The Munich-based firm forecast its full-year automotive earnings before interest and taxes (EBIT) margin to fall to zero to three percent, versus the two to four percent range estimated before the demand was decimated by government restrictions on movement worldwide aimed at slowing the coronavirus outbreak.
"The BMW Group still expects the spread of the coronavirus and the necessary containment measures to seriously dampen demand across all major markets over the entire year 2020," the automaker said.
The carmaker reported a 133-percent rise in first-quarter profit to 1.38 billion euros (1.50 billion U.S. dollars).

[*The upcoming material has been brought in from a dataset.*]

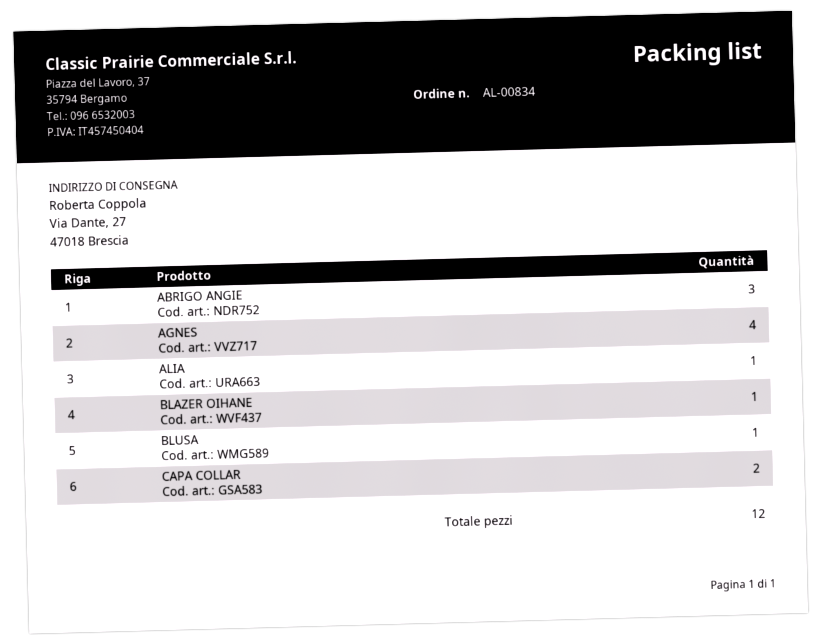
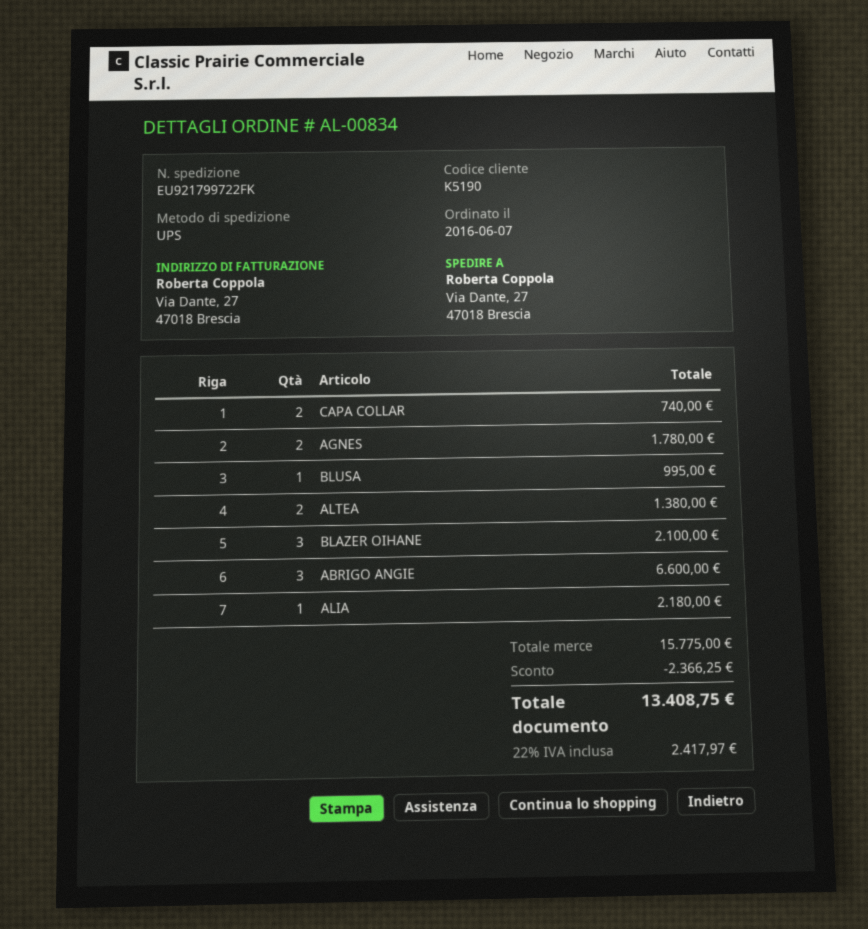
AGNES: 4 -> 2
BLAZER OIHANE: 1 -> 3
ALTEA: none -> 2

That compared with 589 million euros in the same period a year earlier, when the result was pulled down by a 1.4 billion euro provision.
Its automotive EBIT margin rose to 1.3 percent from minus 1.6 percent.

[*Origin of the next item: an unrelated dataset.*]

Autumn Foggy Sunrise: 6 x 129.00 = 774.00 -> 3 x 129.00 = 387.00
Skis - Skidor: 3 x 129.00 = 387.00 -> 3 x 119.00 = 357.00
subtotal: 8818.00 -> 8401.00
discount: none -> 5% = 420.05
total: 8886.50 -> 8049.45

"Auto margin at clean 1.6 percent looks disappointing given the strength of mix," Jefferies automotive analyst Philippe Houchois said in a client note on Wednesday.
BMW's outlook is the latest sign that profitability at legacy automakers is on the wane, as they spend huge sums to clean up combustion engines in the face of increasingly stringent emissions regulations as well as rising competition from electric vehicle specialist Tesla Inc.
Last week, Tesla said its automotive gross margin rose to 25.5 percent in the first quarter from 20.2 percent a year earlier, due to a 40-percent rise in deliveries, helped by demand for its Model Y crossover utility vehicle.
By contrast, BMW's passenger car deliveries fell 20.6 percent to 477,111 cars in a quarter blighted by the impact of the coronavirus.
Margins have come under pressure as customers shifted towards buying petrol-guzzling sport-utility vehicles (SUVs) at a time when emissions rules are getting more stringent.
Sales of BMW's "X" series of SUVs jumped 21 percent last year, making up 44 percent of the BMW brand's global total. That has forced the automaker to increase spending on hybrid petrol-electric and pure electric vehicle technology to meet emissions rules.
Carbon dioxide emissions from new vehicles sold in the European Union must be 40 percent lower in 2021 compared with 2007, and 37.5 percent lower in 2030 versus 2021, with fines for non-compliance.
BMW's 2021 target is an EU fleet average of 102.5 grams of CO2 per kilometer. Last year, its average fell just one gram from a year earlier to 127 grams, while research and development spending left its automotive EBIT margin at 4.9 percent.